Despite Germany’s eventual dominance, the game actually started quite evenly. Cristiano Ronaldo was denied by the shins of Manuel Neuer, seconds before Sami Khedira missed an open goal from distance after Portugal goalkeeper Rui Patrício made a sloppy giveaway from his own box. Both sides looked rather unconvincing defensively, and given the top class attacking talent on show, an opening goal felt imminent.

So it proved, with Germany’s Thomas Müller breaking the deadlock from the penalty spot in the 11th minute after João Pereira ended a swift German counter-attack by tugging Mario Götze down in the box. There was still no sign of a Portugal collapse, even when they went two down after the half-hour.
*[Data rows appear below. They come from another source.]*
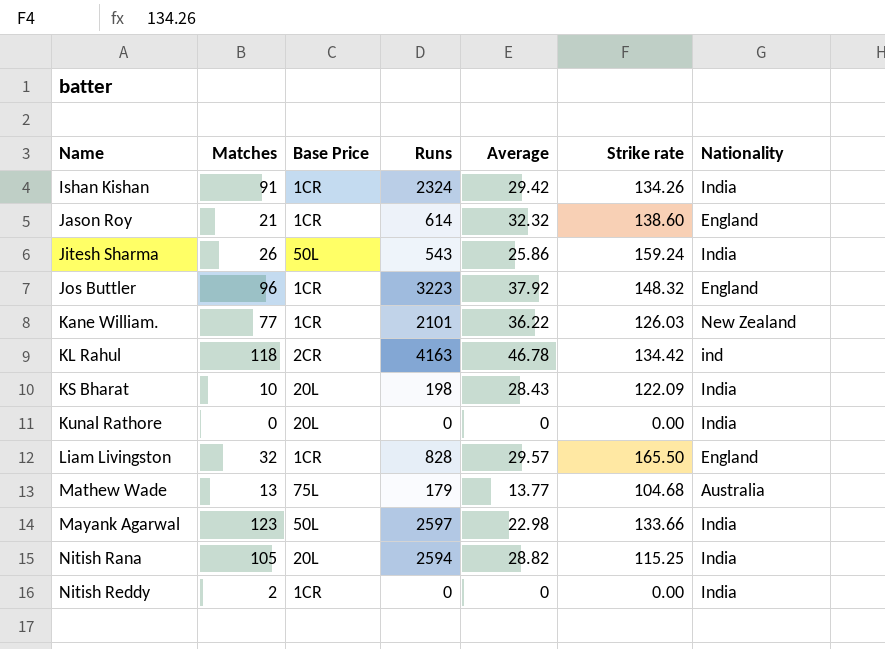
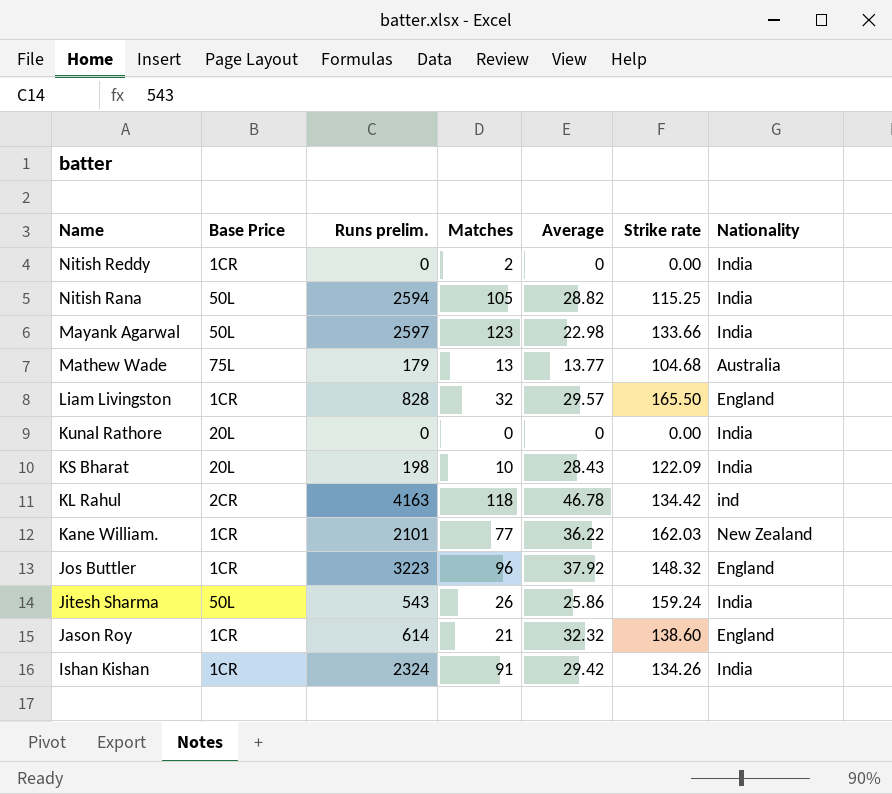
row order: Name ascending -> Name descending
column name: Runs -> Runs prelim.
column Matches | position: 2 -> 4
Nitish Rana | Base Price: 20L -> 50L
Kane William. | Strike rate: 126.03 -> 162.03

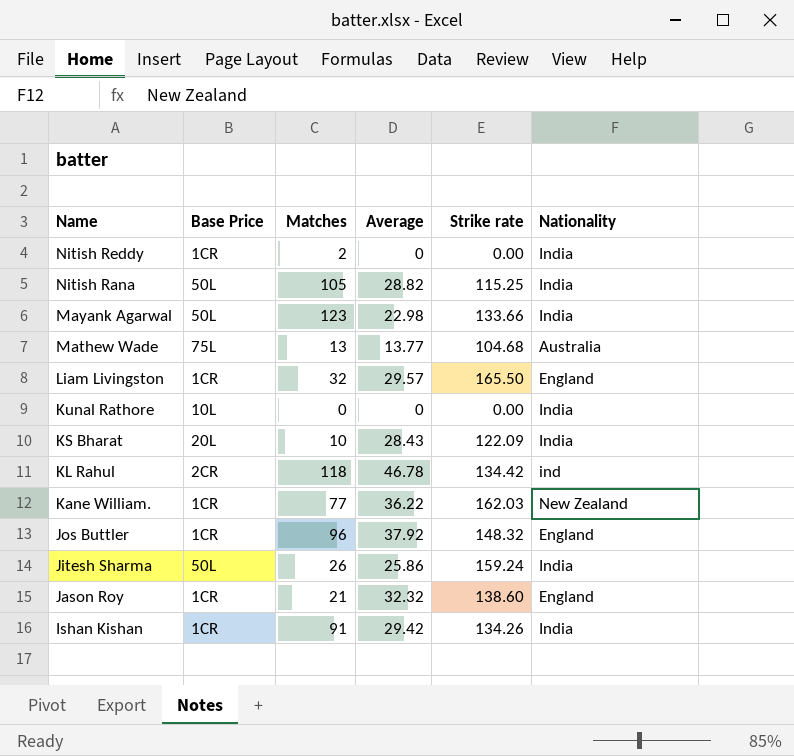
column Runs prelim. | position: 3 -> none
Kunal Rathore | Base Price: 20L -> 10L

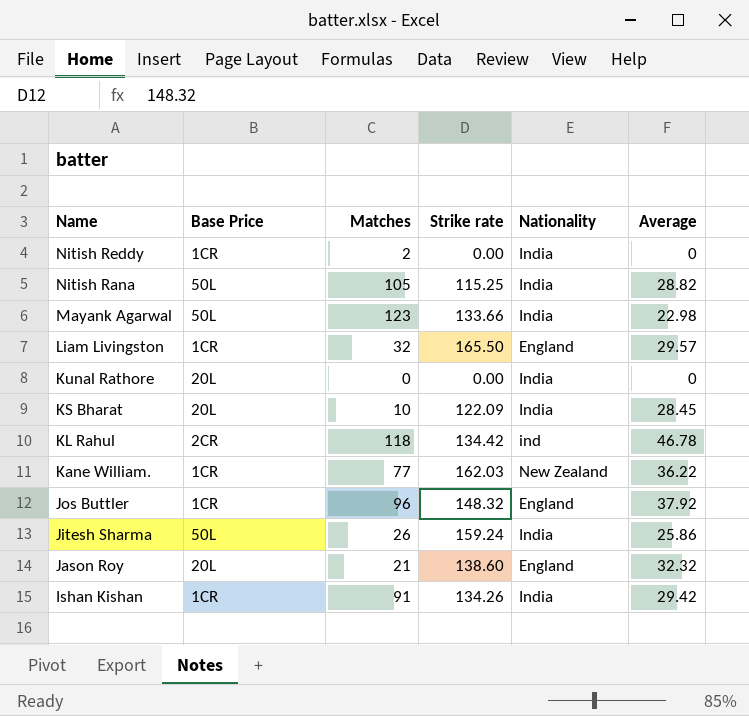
column Average | position: 4 -> 6
row Mathew Wade: 75L | 13 | 13.77 | 104.68 | Australia -> none
Kunal Rathore | Base Price: 10L -> 20L
KS Bharat | Average: 28.43 -> 28.45
Jason Roy | Base Price: 1CR -> 20L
A corner fromToni Kroos was powered into the back of the net by Mats Hummels, doubling Die Mannschaft‘s advantage with another set-piece goal.

Fábio Coentrão had Portugal’s best chance within three minutes of Germany’s second, though caught in two minds as to whether to cross or shoot from a tight angle, his tame effort was poked behind for a corner. Things only really started getting ugly a couple of minutes later, when notoriously temperamental defender Pepe raised his arm to the face of Müller and earned a red card for headbutting him once he theatrically hit the deck.

With their numerical superiority, Germany suddenly looked in total control. They all but sealed the points in stoppage time at the end of the first half, when a deep cross from Toni Kroos was chested down in the penalty area and promptly dispatched by Müller.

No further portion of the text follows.